*Task material*.
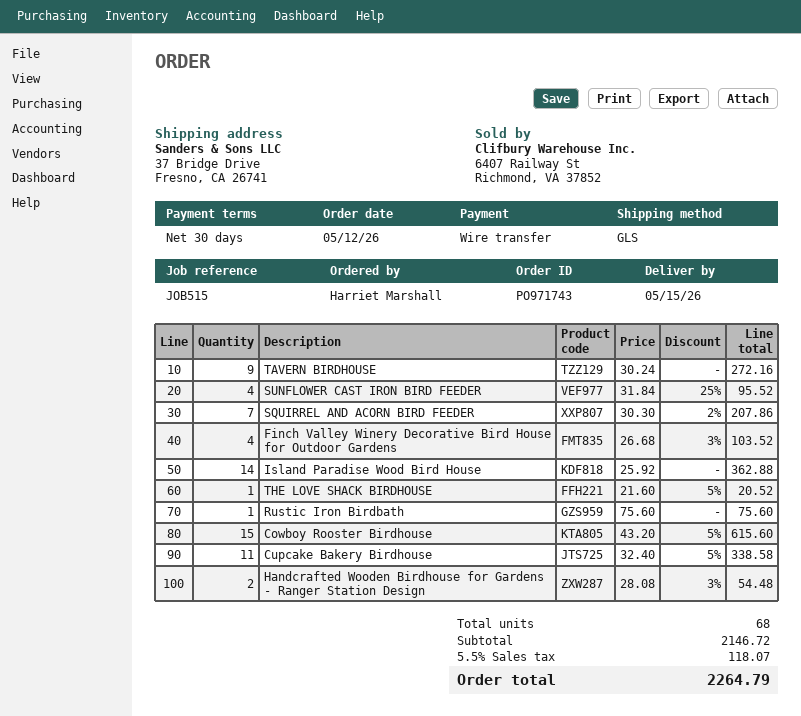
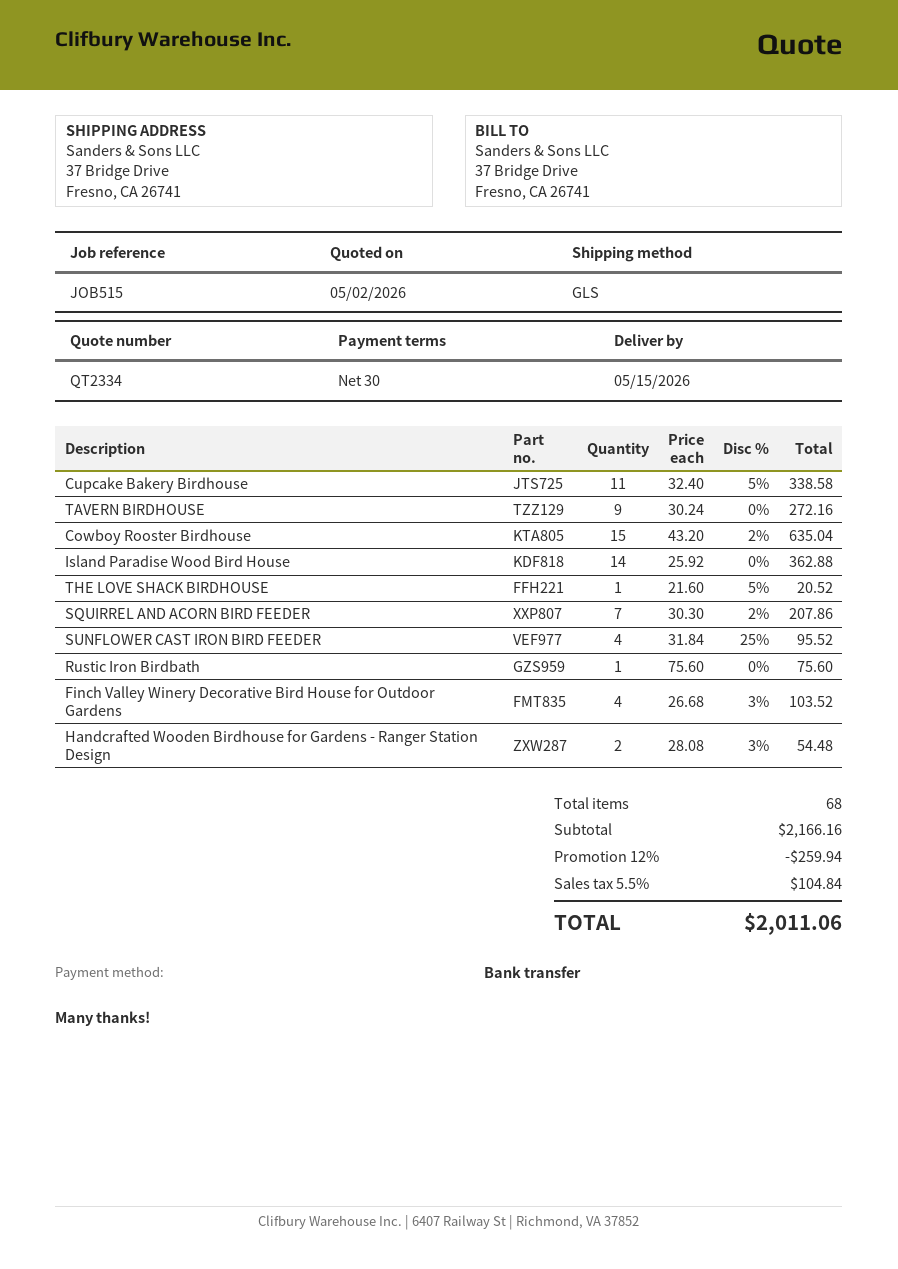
Cowboy Rooster Birdhouse: 15 x 43.20 - 5% = 615.60 -> 15 x 43.20 - 2% = 635.04
subtotal: 2146.72 -> 2166.16
discount: none -> 12% = 259.94
tax: 5.5% = 118.07 -> 5.5% = 104.84
total: 2264.79 -> 2011.06

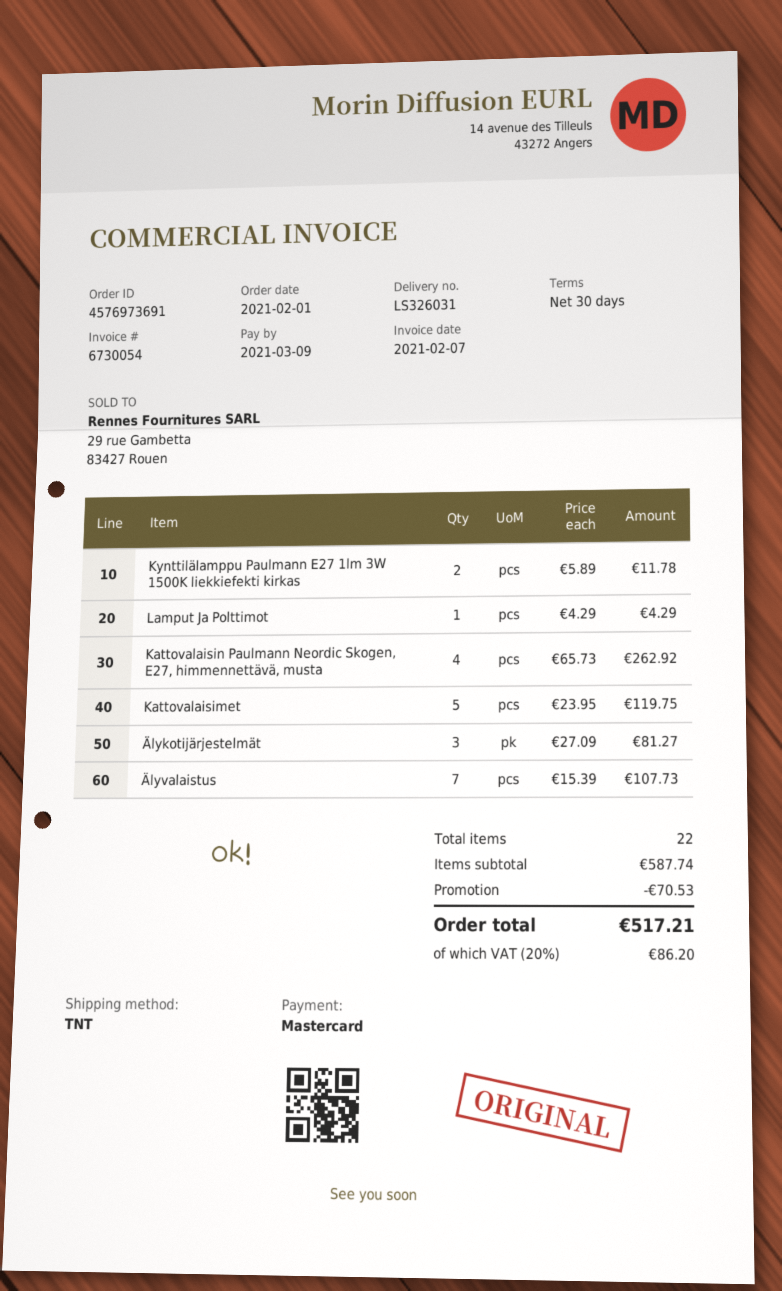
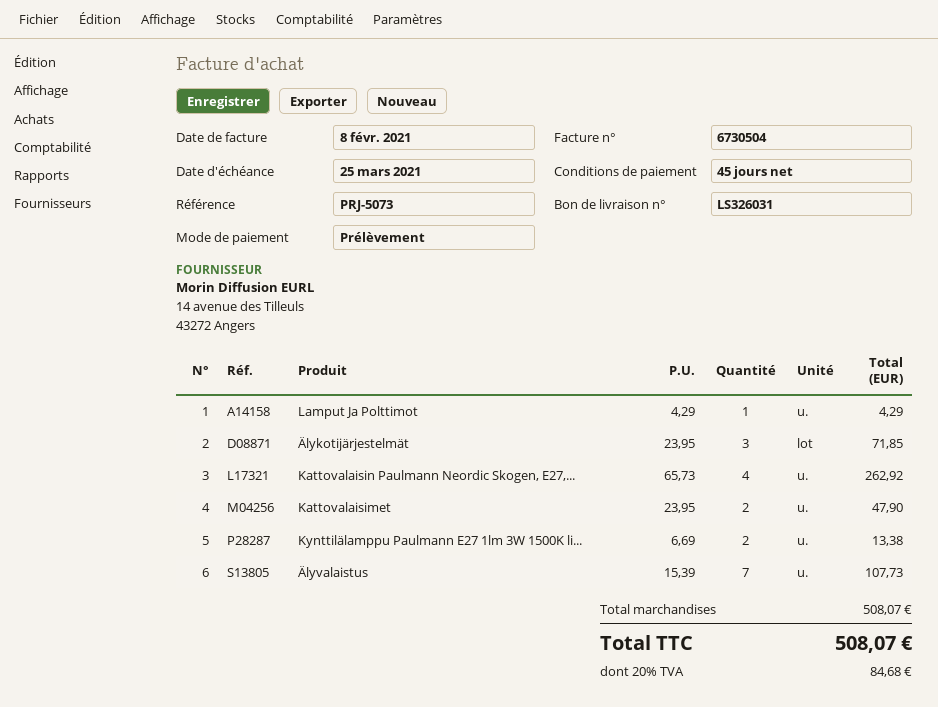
invoice number: 6730054 -> 6730504
invoice date: 2021-02-07 -> 2021-02-08
payment terms: 30 days -> 45 days
due date: 2021-03-09 -> 2021-03-25
payment method: Mastercard -> direct debit
Kynttilälamppu Paulmann E27 1lm 3W 1500K liekkiefekti kirkas: 2 x 5.89 = 11.78 -> 2 x 6.69 = 13.38
Kattovalaisimet: 5 x 23.95 = 119.75 -> 2 x 23.95 = 47.90
Älykotijärjestelmät: 3 x 27.09 = 81.27 -> 3 x 23.95 = 71.85
subtotal: 587.74 -> 508.07
discount: 70.53 -> none
tax: 20% = 86.20 -> 20% = 84.68
total: 517.21 -> 508.07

*Task requirements*. Set down every record above exactly as it stands, but skip the pictures.

*Response to this exercise*.
Cowboy Rooster Birdhouse: 15 x 43.20 - 5% = 615.60 -> 15 x 43.20 - 2% = 635.04
subtotal: 2146.72 -> 2166.16
discount: none -> 12% = 259.94
tax: 5.5% = 118.07 -> 5.5% = 104.84
total: 2264.79 -> 2011.06

invoice number: 6730054 -> 6730504
invoice date: 2021-02-07 -> 2021-02-08
payment terms: 30 days -> 45 days
due date: 2021-03-09 -> 2021-03-25
payment method: Mastercard -> direct debit
Kynttilälamppu Paulmann E27 1lm 3W 1500K liekkiefekti kirkas: 2 x 5.89 = 11.78 -> 2 x 6.69 = 13.38
Kattovalaisimet: 5 x 23.95 = 119.75 -> 2 x 23.95 = 47.90
Älykotijärjestelmät: 3 x 27.09 = 81.27 -> 3 x 23.95 = 71.85
subtotal: 587.74 -> 508.07
discount: 70.53 -> none
tax: 20% = 86.20 -> 20% = 84.68
total: 517.21 -> 508.07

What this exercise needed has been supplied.